Google is expanding LiteRT-LM, its open-source runtime for running large language models on edge devices, with new integration paths for iOS and browser apps.

The practical update is in the project's v0.12 line. Google's LiteRT-LM README lists early preview Swift APIs for native iOS and macOS apps, early preview Web JavaScript APIs for browser-based inference, community Flutter support, and a command-line update that adds NPU support alongside existing CPU and GPU backends.
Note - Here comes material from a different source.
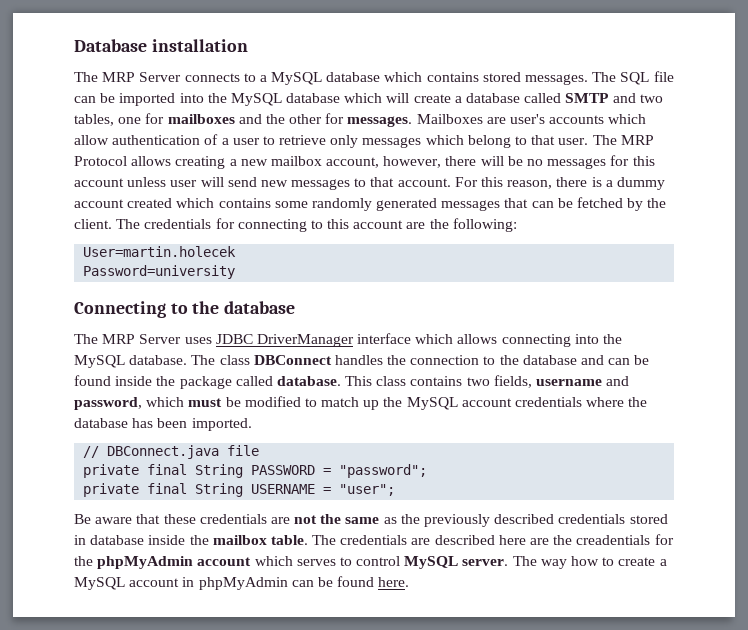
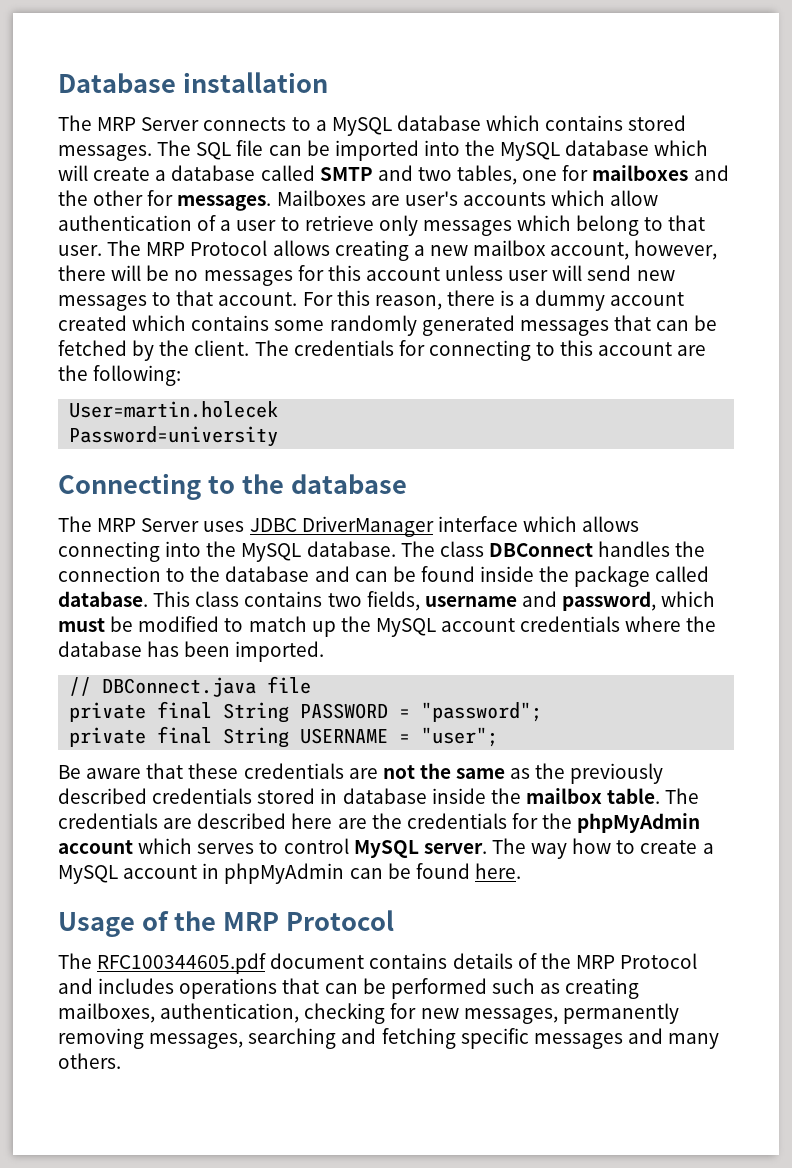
[576,535,651,545] creadentials -> [406,813,507,829] credentials
(410, 582) none -> [58,910,394,937] [58,953,698,974] [58,978,640,999] [58,1003,679,1024] [58,1028,720,1049] [58,1053,121,1069] // Usage of the MRP Protocol // The RFC100344605.pdf document contains details of the MRP Protocol and includes operations that can be performed such as creating mailboxes, authentication, checking for new messages, permanently removing messages, searching and fetching specific messages and many others.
Google's developer post frames the release as a move from Android-centered edge inference toward a broader cross-platform stack. It says LiteRT-LM can run Gemma 4 workloads across mobile, desktop, web, and embedded targets, while handling runtime details such as memory management, hardware acceleration, and model-specific orchestration.
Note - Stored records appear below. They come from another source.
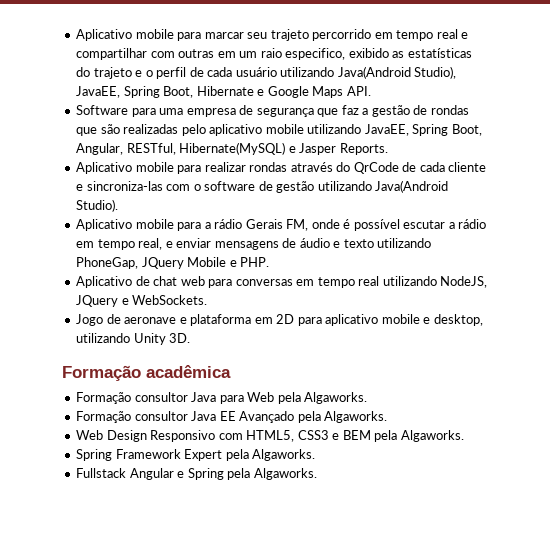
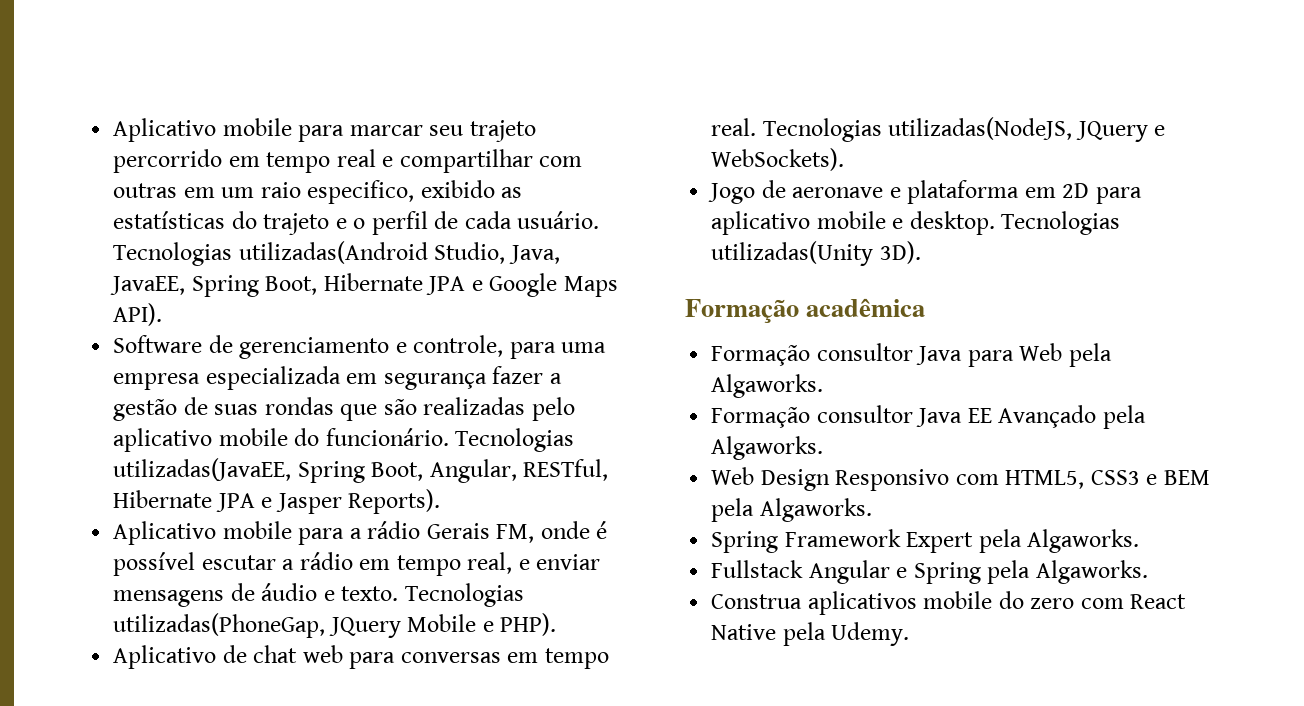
[235,66,457,79] usuário utilizando Java(Android Studio), -> [517,211,600,229] [113,241,560,266] usuário. Tecnologias utilizadas(Android Studio, Java,
(254, 91) none -> [426,276,466,295] JPA
[346,86,371,96] API. -> [113,303,163,326] API).
[131,105,359,117] para uma empresa de segurança que faz -> [208,335,607,359] [113,366,544,390] de gerenciamento e controle, para uma empresa especializada em segurança fazer
(428, 110) none -> [214,404,259,415] suas
[307,124,482,136] [76,142,388,155] [76,162,487,174] [76,180,449,193] [76,199,119,212] utilizando JavaEE, Spring Boot, Angular, RESTful, Hibernate(MySQL) e Jasper Reports. // Aplicativo mobile para realizar rondas através do QrCode de cada cliente e sincroniza-las com o software de gestão utilizando Java(Android Studio). -> [294,428,575,452] [113,458,609,483] [113,489,441,514] do funcionário. Tecnologias utilizadas(JavaEE, Spring Boot, Angular, RESTful, Hibernate JPA e Jasper Reports).
[343,238,432,248] [76,257,139,269] texto utilizando PhoneGap, -> [341,583,524,607] [113,613,326,638] texto. Tecnologias utilizadas(PhoneGap,
[240,257,270,267] PHP. -> [500,613,557,636] PHP).
[358,276,488,288] real utilizando NodeJS, -> [711,117,1073,142] real. Tecnologias utilizadas(NodeJS,
[132,295,208,305] WebSockets. -> [711,148,845,171] WebSockets).
[433,314,483,326] [76,333,191,345] desktop, utilizando Unity 3D. -> [909,211,1121,235] [711,241,921,266] desktop. Tecnologias utilizadas(Unity 3D).
(317, 474) none -> [711,591,1187,615] [711,622,910,646] // Construa aplicativos mobile do zero com React Native pela Udemy.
The browser piece is notable because it brings the runtime into WebGPU-backed client-side execution. Google says its web demo ran on a MacBook Pro and that developers can see decode speeds up to 76 tokens per second in that setup. The same post also claims up to a 2.2x speedup from Multi-Token Prediction support with Gemma 4, plus 52 tokens per second on Android GPU and 56 tokens per second on iOS Metal for Gemma 4 E2B without MTP enabled.

The conservative read is that this is still developer infrastructure, not a finished consumer feature. But it gives app teams more ways to test private, low-latency AI features locally instead of sending every prompt to a server.